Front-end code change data

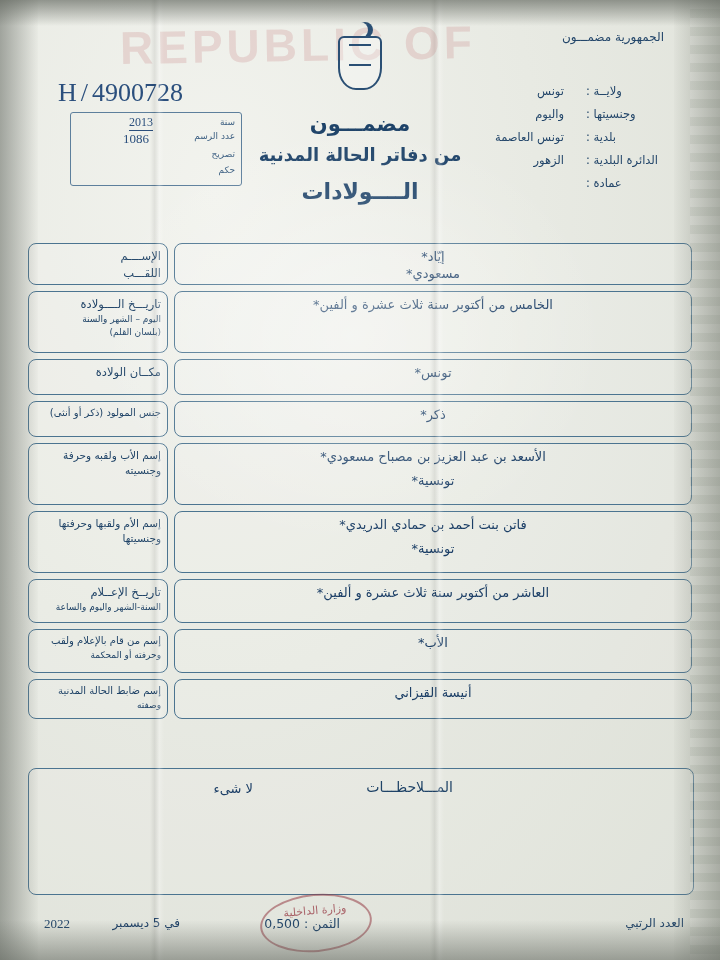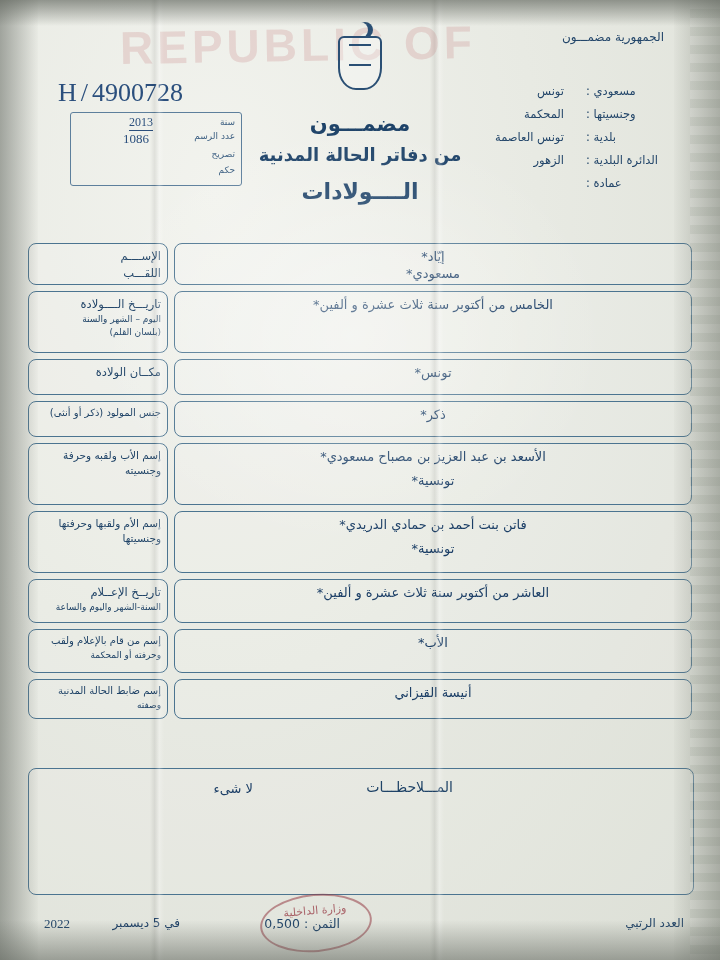--- a/index.html
+++ b/index.html
@@ -354,7 +354,7 @@
 
   <div class="admin">
     <div class="row">
-      <div class="lbl">مسعودي :</div>
+      <div class="lbl">ولايــة :</div>
       <div class="val">تونس</div>
     </div>
     <div class="row">

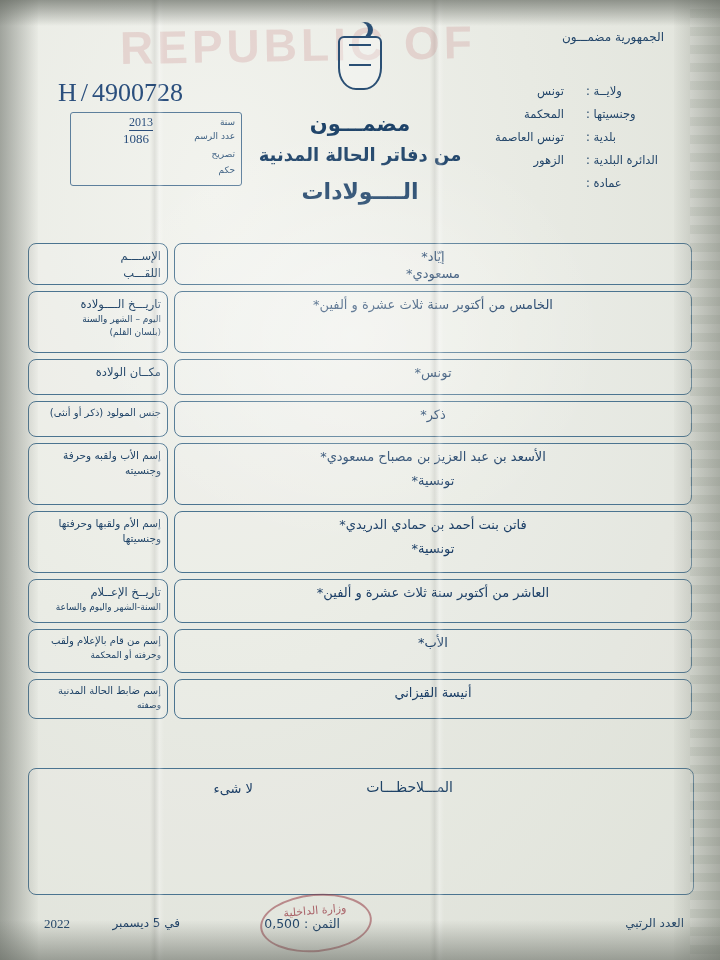--- a/index.html
+++ b/index.html
@@ -359,7 +359,7 @@
     </div>
     <div class="row">
       <div class="lbl">وجنسيتها :</div>
-      <div class="val">المحكمة</div>
+      <div class="val">واليوم</div>
     </div>
     <div class="row">
       <div class="lbl">بلدية :</div>

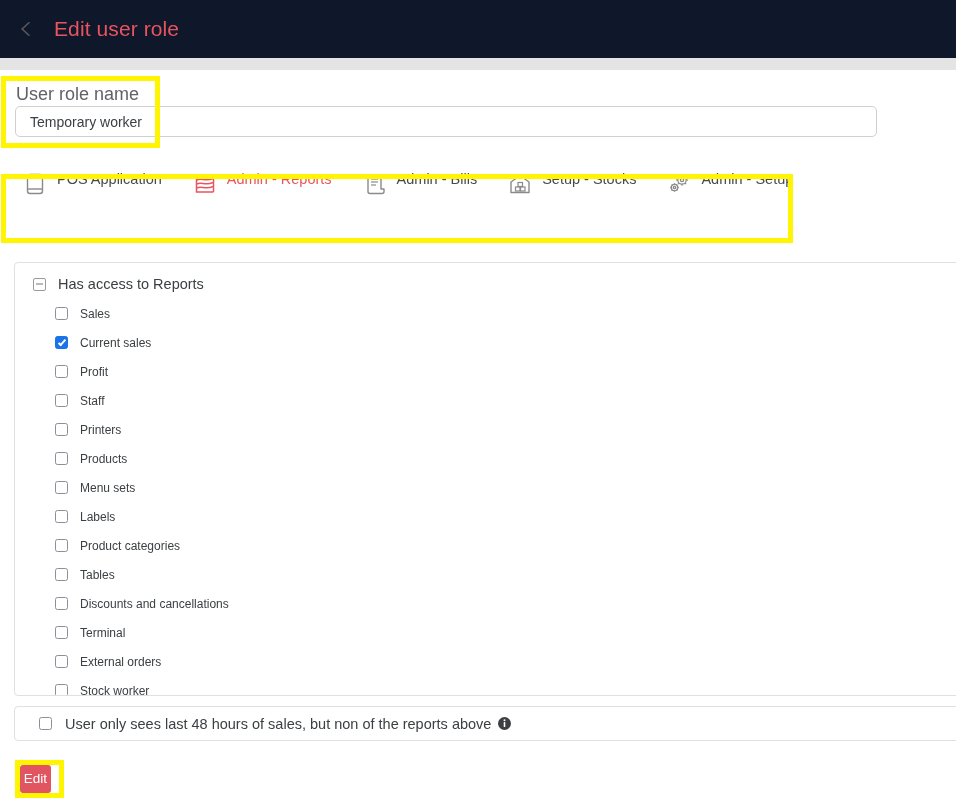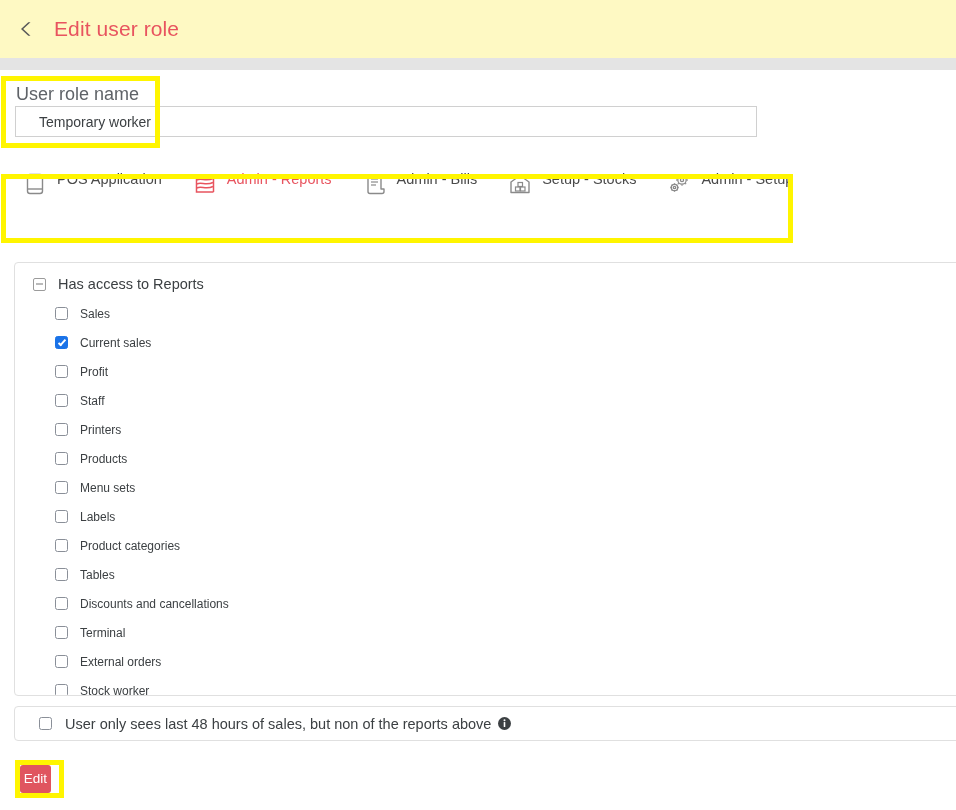--- a/index.html
+++ b/index.html
@@ -19,7 +19,7 @@
   
   .header {
     height: 58px;
-    background: #fef9c3;
+    background: #0f172a;
     display: flex;
     align-items: center;
     padding-left: 14px;

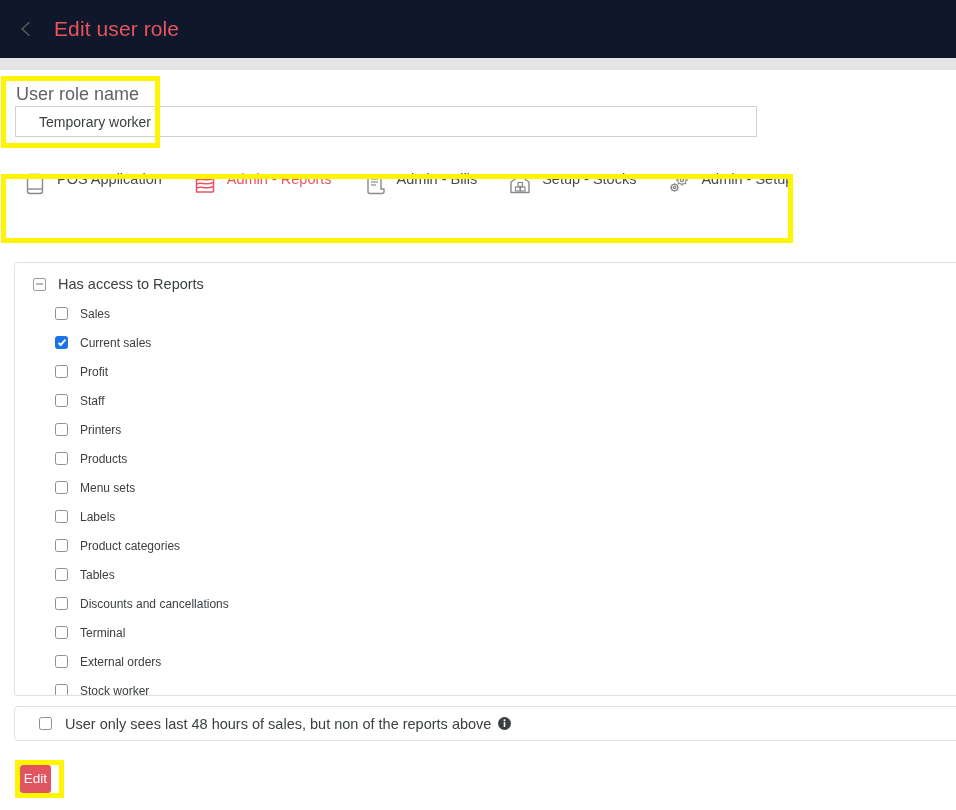--- a/index.html
+++ b/index.html
@@ -66,16 +66,16 @@
     position: absolute;
     left: 15px;
     top: 36px;
-    width: 742px;
+    width: 862px;
     height: 31px;
     box-sizing: border-box;
     border: 1px solid #d0d0d0;
-    border-radius: 0;
+    border-radius: 5px;
     background: #ffffff;
     font-family: "Liberation Sans", sans-serif;
     font-size: 14px;
     color: #3c4043;
-    padding: 0 23px;
+    padding: 0 14px;
     outline: none;
   }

#### YOUR GOAL
Output each entry shown above exactly as it stands, with all pictures removed.

#### PROBLEM SOLUTION
--- a/index.html
+++ b/index.html
@@ -354,7 +354,7 @@
 
   <div class="admin">
     <div class="row">
-      <div class="lbl">مسعودي :</div>
+      <div class="lbl">ولايــة :</div>
       <div class="val">تونس</div>
     </div>
     <div class="row">

--- a/index.html
+++ b/index.html
@@ -359,7 +359,7 @@
     </div>
     <div class="row">
       <div class="lbl">وجنسيتها :</div>
-      <div class="val">المحكمة</div>
+      <div class="val">واليوم</div>
     </div>
     <div class="row">
       <div class="lbl">بلدية :</div>

--- a/index.html
+++ b/index.html
@@ -19,7 +19,7 @@
   
   .header {
     height: 58px;
-    background: #fef9c3;
+    background: #0f172a;
     display: flex;
     align-items: center;
     padding-left: 14px;

--- a/index.html
+++ b/index.html
@@ -66,16 +66,16 @@
     position: absolute;
     left: 15px;
     top: 36px;
-    width: 742px;
+    width: 862px;
     height: 31px;
     box-sizing: border-box;
     border: 1px solid #d0d0d0;
-    border-radius: 0;
+    border-radius: 5px;
     background: #ffffff;
     font-family: "Liberation Sans", sans-serif;
     font-size: 14px;
     color: #3c4043;
-    padding: 0 23px;
+    padding: 0 14px;
     outline: none;
   }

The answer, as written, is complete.